Work Smarter//

What We’re Hiding When We Say We’re ‘Busy’

We need to address the underlying problem.

Image courtesy of Unsplash

This Wall Street Journal piece makes an important point about we default to saying we’re ‘busy’ when we’re actually stressed and overwhelmed. What’s more, writer Elizabeth Bernstein notes that we brag about busyness more than actual achievements.

The piece highlights as-yet-unpublished research from Ann Burnett, a professor of communication at North Dakota State. Burnett analyzed 50 family holiday letters, penned between 2000 and 2016 (the type of letters detailing what the family did during the past year) to determine what people bragged about most. She found that people wrote more about how busy they were than what they actually accomplished. Busy-brags were the second most-common type of brag, following boasts about ownership, like welcoming a new grandchild to the family, Bernstein writes.

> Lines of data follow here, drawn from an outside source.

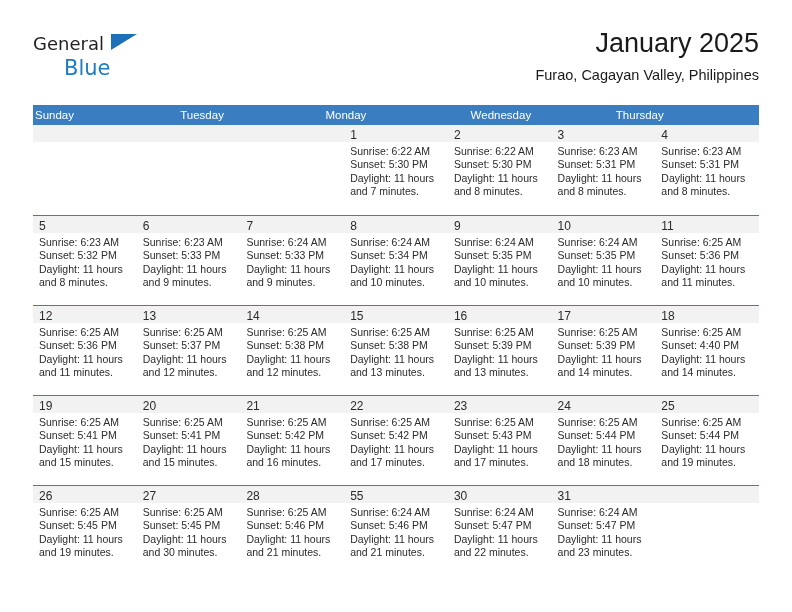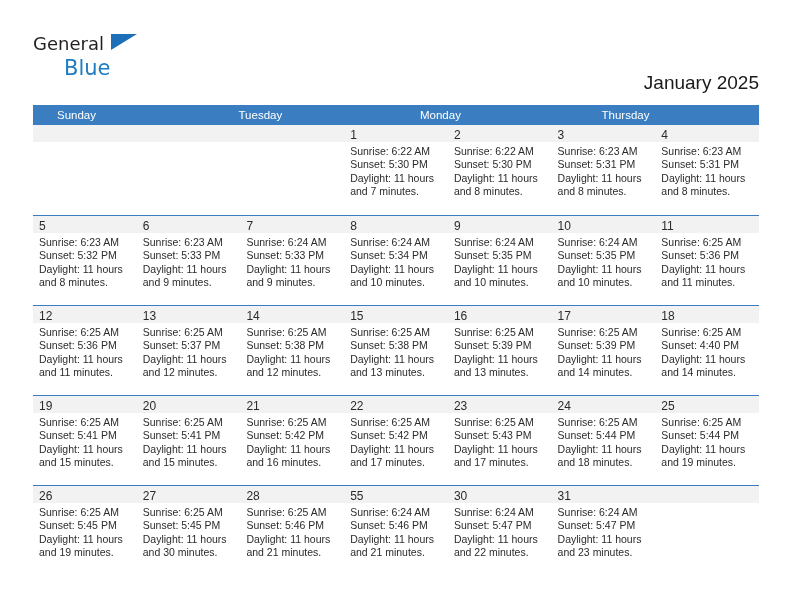--- a/index.html
+++ b/index.html
@@ -76,12 +76,11 @@
     text-align: right;
   }
   .cal-title {
-    font-size: 19px;
+    font-size: 27px;
     font-weight: 400;
     color: #1a1a1a;
     line-height: 34px;
     white-space: nowrap;
-    margin-top: 40px;
   }
   .cal-subtitle {
     margin-top: 6px;

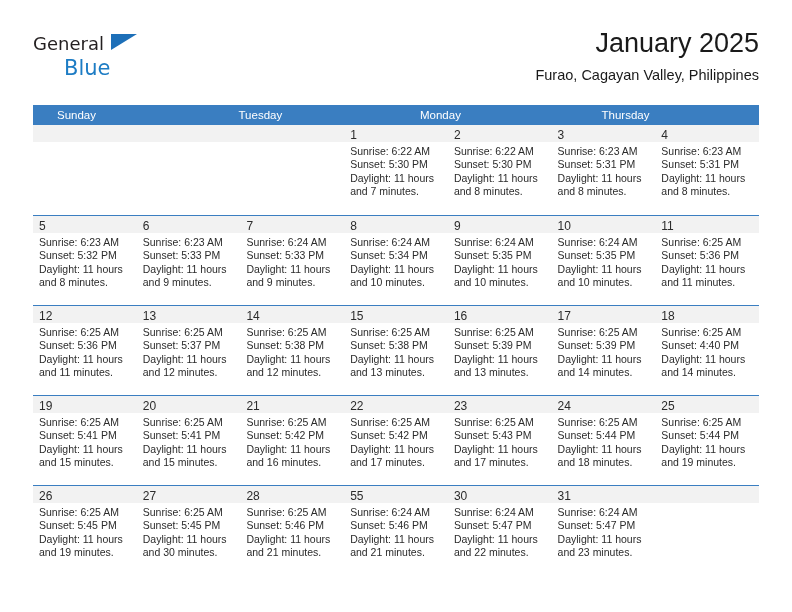--- a/index.html
+++ b/index.html
@@ -109,7 +109,7 @@
     color: #ffffff;
     font-size: 11.5px;
     line-height: 20px;
-    padding-left: 24px;
+    padding-left: 2px;
     box-sizing: border-box;
     white-space: nowrap;
   }

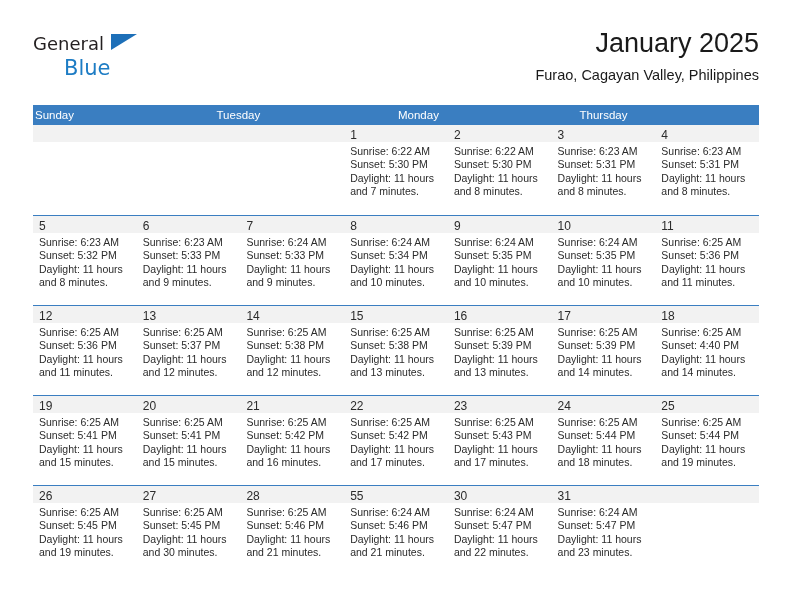--- a/index.html
+++ b/index.html
@@ -181,6 +181,7 @@
       <div class="dow">Sunday</div>
       <div class="dow">Tuesday</div>
       <div class="dow">Monday</div>
+      <div class="dow">Wednesday</div>
       <div class="dow">Thursday</div>
     </div>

As Bernstein writes, we’re busier than ever (especially as work seeps into our home life through smartphones) but one problem with the busy-brag is that it’s become a crutch — we say “I’m busy” to avoid getting into deeper conversations about how we’re actually doing. And using “I’m busy” as shorthand for “I’m overwhelmed” or “life is chaotic” actually removes us even further from social connections that could help us feel more balanced and calm. (Think about how many times you’ve canceled social plans by saying you’re “too busy” only to realize later that it would have been nice to unwind with family and friends.) It certainly doesn’t help that “our culture discourages people, especially men, from unloading their mood or troubles on others,” Bernstein writes.

The solution? Bernstein suggests scrapping the word “busy” altogether and trying to pinpoint what it is you’re actually grappling with instead. Doing so could help you get a better handle on the aspects of life that you find overwhelming and spur changes that lead to a healthier balance. Here’s a smart place to start: Open up to family and friends about what’s really going on in your life day to day. They might have ideas to improve your well-being, and at the very least, the social support can help you see that you’re not alone.